- Fair Haven Township, Minnesota Location within the state of Minnesota Fair Haven Township, Minnesota Fair Haven Township, Minnesota (the United States)
- Coordinates: 45°21′N 94°12′W﻿ / ﻿45.350°N 94.200°W
- Country: United States
- State: Minnesota
- County: Stearns

Area
- • Total: 35.8 sq mi (92.8 km^{2})
- • Land: 34.0 sq mi (88.1 km^{2})
- • Water: 1.8 sq mi (4.7 km^{2})
- Elevation: 1,073 ft (327 m)

Population (2010)
- • Total: 1,507
- • Density: 44.3/sq mi (17.1/km^{2})
- Time zone: UTC-6 (Central (CST))
- • Summer (DST): UTC-5 (CDT)
- FIPS code: 27-20294
- GNIS feature ID: 0664132
- Website: https://fairhaventwpmn.com/

= Fair Haven Township, Stearns County, Minnesota =

Fair Haven Township is a township in Stearns County, Minnesota, United States. The population was 1,507 at the 2010 census. The unincorporated community of Fairhaven is located within Fair Haven Township.

Fair Haven Township was organized in 1859, and was descriptively named by first settlers.

==Geography==
According to the United States Census Bureau, the township has a total area of 35.8 sqmi; 34.0 sqmi is land and 1.8 sqmi, or 5.08%, is water.

Fairhaven Township is located in Townships 121 and 122 North of the Arkansas Base Line and Range 28 West of the 5th Principal Meridian.

==Demographics==
As of the census of 2000, there were 1,458 people, 510 households, and 401 families residing in the township. The population density was 42.9 PD/sqmi. There were 596 housing units at an average density of 17.5 /sqmi. The racial makeup of the township was 98.77% White, 0.41% African American, 0.62% Native American, 0.07% Asian, and 0.14% from two or more races. Hispanic or Latino of any race were 0.55% of the population.

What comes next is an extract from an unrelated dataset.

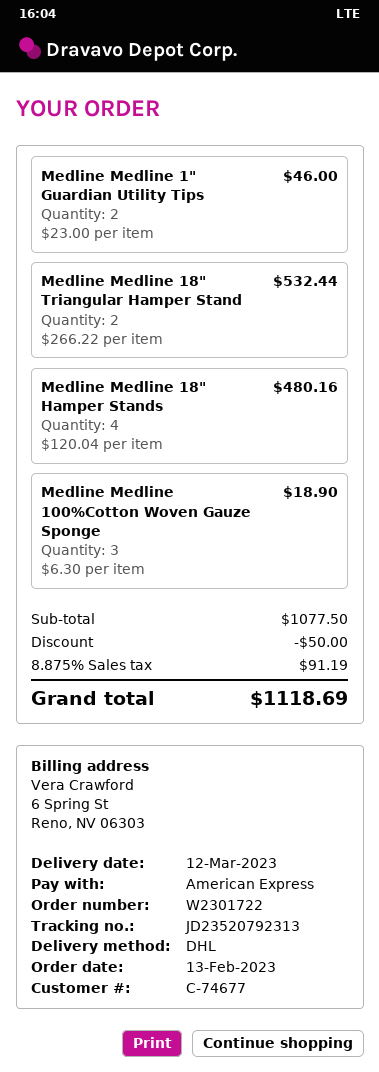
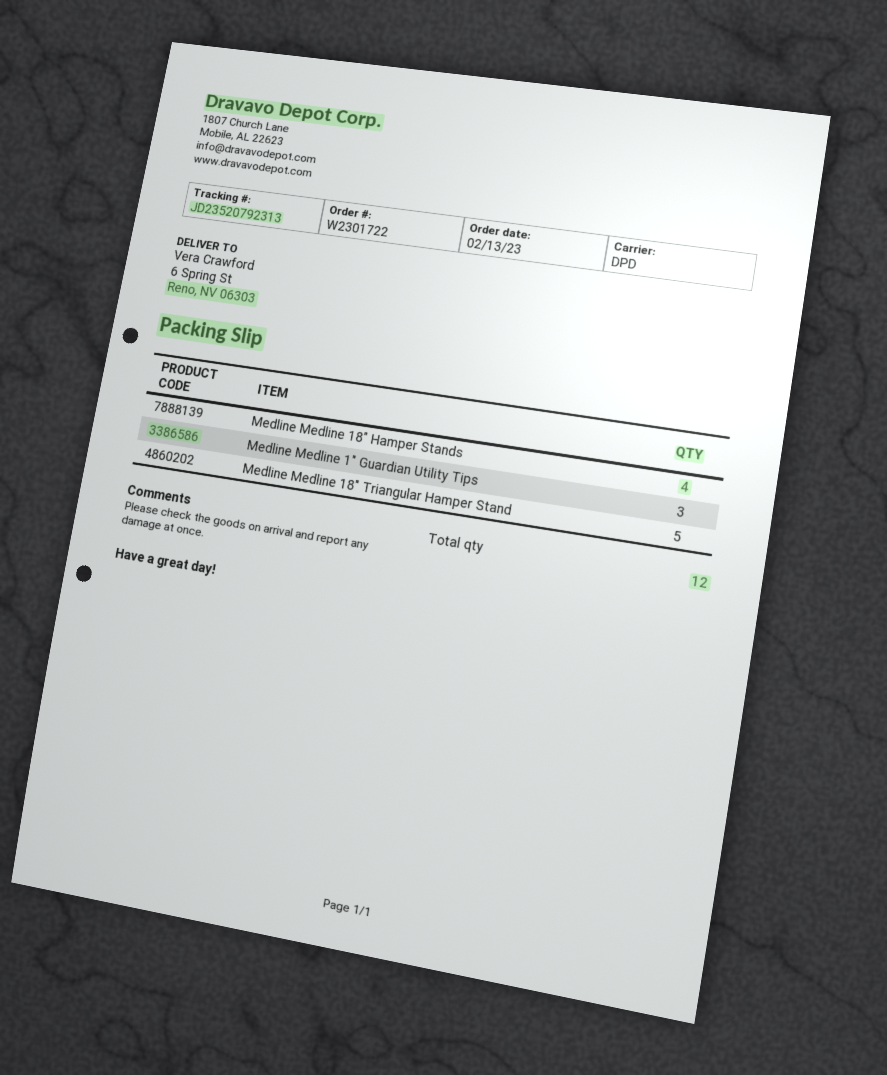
shipping method: DHL -> DPD
Medline Medline 1" Guardian Utility Tips: 2 -> 3
Medline Medline 18" Triangular Hamper Stand: 2 -> 5
Medline Medline 100%Cotton Woven Gauze Sponge: 3 -> none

There were 510 households, out of which 40.4% had children under the age of 18 living with them, 69.2% were married couples living together, 5.5% had a female householder with no husband present, and 21.2% were non-families. 18.0% of all households were made up of individuals, and 7.1% had someone living alone who was 65 years of age or older. The average household size was 2.86 and the average family size was 3.24.

In the township the population was spread out, with 30.0% under the age of 18, 7.3% from 18 to 24, 29.8% from 25 to 44, 23.5% from 45 to 64, and 9.3% who were 65 years of age or older. The median age was 36 years. For every 100 females, there were 107.7 males. For every 100 females age 18 and over, there were 113.6 males.

The median income for a household in the township was $44,808, and the median income for a family was $52,000. Males had a median income of $36,667 versus $22,500 for females. The per capita income for the township was $17,951. About 4.7% of families and 6.1% of the population were below the poverty line, including 7.4% of those under age 18 and 6.7% of those age 65 or over.